Let’s put all this into perspective. It took a little over 250 years to build the exquisite York Minster Cathedral. A wood is classed as ancient in the British Isles if it has existed continuously since 1600, ie it must be over 400 years old. Some of the oak trees that still live within the safety of their woodland sanctuary are well over 1000 years old. Some yew trees may be over 5000 years old.

But now it seems, according to some politicians and business leaders, that we can mitigate against the destruction of these unique, wildlife rich, complex ecosystems by planting new trees elsewhere. Want to build a motorway service station on the site of existing ancient woodland? No problem! Just buy a few thousand saplings and plant them on farmland a few miles away. Job done. Heck, let’s plant twice as many new trees than we cut down. That will be even better for the environment right?

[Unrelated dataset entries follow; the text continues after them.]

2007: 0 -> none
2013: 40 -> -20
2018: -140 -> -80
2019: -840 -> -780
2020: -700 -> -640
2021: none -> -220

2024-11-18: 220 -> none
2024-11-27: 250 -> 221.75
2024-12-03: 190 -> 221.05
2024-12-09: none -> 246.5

You may think I am making all this up too. I am not. A vigorous lobby in Parliament today would have us believe that we can replace ancient woodland, rich marshland, heath and a host of other irreplaceable habitats, already pushed to the very margins of existence, by planting some trees elsewhere. Never mind the hundreds of years of complex relationships between living organisms that develop within these fragile landscapes. Never mind the impact on wildlife, on flooding, on the very air we breathe. Plant a few trees 20 miles away and it will all be ok. You couldn’t make it up.

What’s more, my friends at the Woodland Trust tell me that offsetting is just one of many threats to our precious ancient woodland. The Trust records ancient woods under threat from development and has a database currently numbering more than 400 that are threatened right now. A loophole in the planning system, lack of long term thinking by Government, and careless disregard for ancient woodland by developers all pose on-going threats that need to be addressed. Sadly, the battle to protect woods is being fought across the world too.

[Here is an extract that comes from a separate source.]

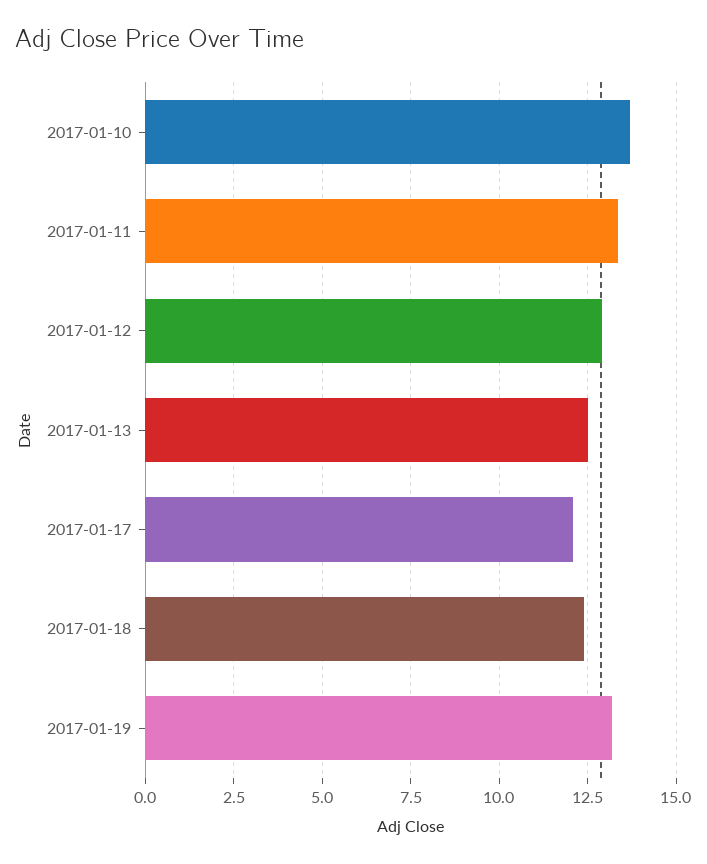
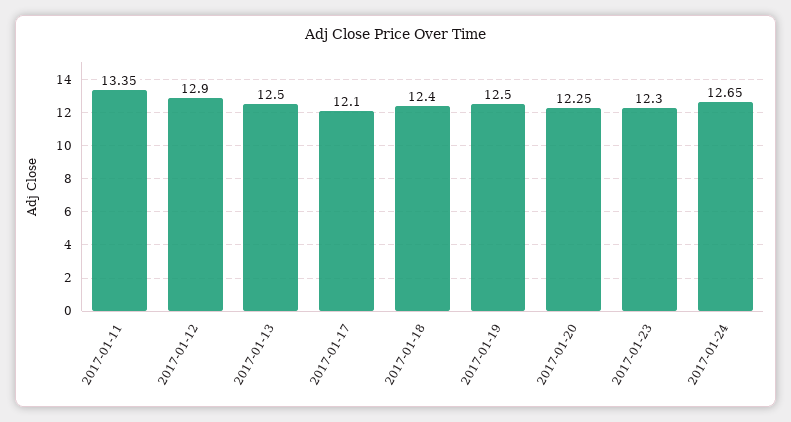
2017-01-10: 13.75 -> none
2017-01-19: 13.25 -> 12.5
2017-01-20: none -> 12.25
2017-01-23: none -> 12.3
2017-01-24: none -> 12.65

But we can all help to make a real difference – the Trust believes there are 8 simple steps the Government can take that will turn this situation around, securing much-needed changes that could save this rare and precious habitat. So please support its campaign to better protect all ancient woodland. Today, on International Day of Forests, you can give them a voice.

Of course, there are many other things you could do today too. There are thousands of beautiful woods throughout the UK that you can go and visit, such as one of my personal favourites; the New Forest. You could plant a tree, or order some free trees from the Woodland Trust to plant in your neighbourhood. Why not join a local volunteer group that looks after woods? As the clocks go forward soon, just take the time to remind yourself how special our ancient woods are.”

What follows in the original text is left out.